Зощенко - Бернгард Рубен
Шрифт:
Интервал:
«…хворая, автор отнюдь не отрывался от масс. Напротив того, он живет и хворает в самой, можно сказать, человеческой гуще. И описывает события не с планеты Марс, а с нашей уважаемой Земли, с нашего восточного полушария, где как раз и находится в одном из домов коммунальная квартирка, в которой жительствует автор и в которой он, так сказать, воочию видит людей, без всяких прикрас, нарядов и драпировок.
Тем более автор последнее время особенно горячо полюбил людей со всеми ихними пороками, недостатками и прочими вышеуказанными особенностями.
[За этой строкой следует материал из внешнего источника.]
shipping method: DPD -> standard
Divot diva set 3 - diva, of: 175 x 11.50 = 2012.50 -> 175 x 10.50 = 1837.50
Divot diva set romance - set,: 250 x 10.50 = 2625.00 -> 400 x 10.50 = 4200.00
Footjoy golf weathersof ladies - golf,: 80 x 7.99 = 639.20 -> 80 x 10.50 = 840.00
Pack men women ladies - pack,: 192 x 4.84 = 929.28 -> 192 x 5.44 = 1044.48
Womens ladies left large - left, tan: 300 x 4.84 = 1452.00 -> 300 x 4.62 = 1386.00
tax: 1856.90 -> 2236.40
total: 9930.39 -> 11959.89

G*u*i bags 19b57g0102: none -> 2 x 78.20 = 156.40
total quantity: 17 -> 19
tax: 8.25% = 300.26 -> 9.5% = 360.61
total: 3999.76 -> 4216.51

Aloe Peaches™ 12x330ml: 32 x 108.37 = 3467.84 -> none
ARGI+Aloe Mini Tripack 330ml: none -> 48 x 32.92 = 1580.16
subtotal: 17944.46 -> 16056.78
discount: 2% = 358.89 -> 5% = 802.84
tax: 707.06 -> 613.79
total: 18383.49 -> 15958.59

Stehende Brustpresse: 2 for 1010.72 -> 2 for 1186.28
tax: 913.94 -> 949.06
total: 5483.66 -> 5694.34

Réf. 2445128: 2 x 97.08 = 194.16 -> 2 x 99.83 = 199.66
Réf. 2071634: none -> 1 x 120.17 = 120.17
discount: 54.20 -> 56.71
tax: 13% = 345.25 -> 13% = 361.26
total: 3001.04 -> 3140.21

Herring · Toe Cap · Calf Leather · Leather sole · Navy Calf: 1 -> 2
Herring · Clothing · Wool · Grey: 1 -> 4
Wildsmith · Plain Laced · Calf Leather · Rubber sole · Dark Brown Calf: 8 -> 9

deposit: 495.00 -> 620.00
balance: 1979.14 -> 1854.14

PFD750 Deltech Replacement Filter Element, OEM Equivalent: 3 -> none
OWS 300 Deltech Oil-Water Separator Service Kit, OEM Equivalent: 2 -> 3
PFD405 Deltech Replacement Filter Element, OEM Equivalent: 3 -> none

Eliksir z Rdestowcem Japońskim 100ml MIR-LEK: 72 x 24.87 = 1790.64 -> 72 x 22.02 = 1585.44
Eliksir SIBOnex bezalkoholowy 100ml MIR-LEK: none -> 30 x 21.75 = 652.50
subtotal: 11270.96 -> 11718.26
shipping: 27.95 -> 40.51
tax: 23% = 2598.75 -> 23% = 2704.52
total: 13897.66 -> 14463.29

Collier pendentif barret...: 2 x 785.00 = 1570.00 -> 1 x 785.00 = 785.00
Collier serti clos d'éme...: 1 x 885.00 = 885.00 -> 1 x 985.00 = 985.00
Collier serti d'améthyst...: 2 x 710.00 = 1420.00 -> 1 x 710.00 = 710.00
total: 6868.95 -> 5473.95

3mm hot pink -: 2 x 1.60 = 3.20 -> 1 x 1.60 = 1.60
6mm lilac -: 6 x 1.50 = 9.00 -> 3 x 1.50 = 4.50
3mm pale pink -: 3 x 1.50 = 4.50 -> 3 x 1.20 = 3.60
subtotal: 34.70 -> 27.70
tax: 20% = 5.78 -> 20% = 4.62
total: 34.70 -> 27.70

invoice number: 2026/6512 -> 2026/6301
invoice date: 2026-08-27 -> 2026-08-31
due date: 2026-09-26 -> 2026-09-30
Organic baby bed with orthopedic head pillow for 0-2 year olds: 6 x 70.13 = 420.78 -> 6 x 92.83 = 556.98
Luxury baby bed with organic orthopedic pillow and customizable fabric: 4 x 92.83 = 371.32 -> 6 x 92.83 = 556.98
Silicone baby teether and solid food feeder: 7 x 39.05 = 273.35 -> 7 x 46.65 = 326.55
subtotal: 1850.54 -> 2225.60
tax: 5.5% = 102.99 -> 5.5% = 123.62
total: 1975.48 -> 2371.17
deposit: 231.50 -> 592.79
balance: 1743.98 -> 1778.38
Конечно, другие интеллигенты, действительно верно иной раз произносят разные слова. И, дескать, люди определенно еще дрянь. И, дескать, их надо еще подравнять, привести в порядок. Надо из них вытряхнуть всякие грубые элементы. Надо их подутюжить. Только тогда жизнь может засиять в полном своем дивном блеске. Остановка, так сказать, за небольшим. Но автор как раз не имеет такого мнения. Он решительно отмежевывается от таких взглядов. Конечно, безусловно надо изжить такие печальные недостатки механизма, как бюрократизм, мещанство, канцелярская волокита, чубаровщина и так далее. Но все остальное пока что более или менее стоит на месте и не мешает постепенному улучшению жизни». (Термином «чубаровщина» — после совершенного тогда в Ленинграде в Чубаровском переулке группового изнасилования, что потрясло многих людей, — обозначали злостные преступления и хулиганство.)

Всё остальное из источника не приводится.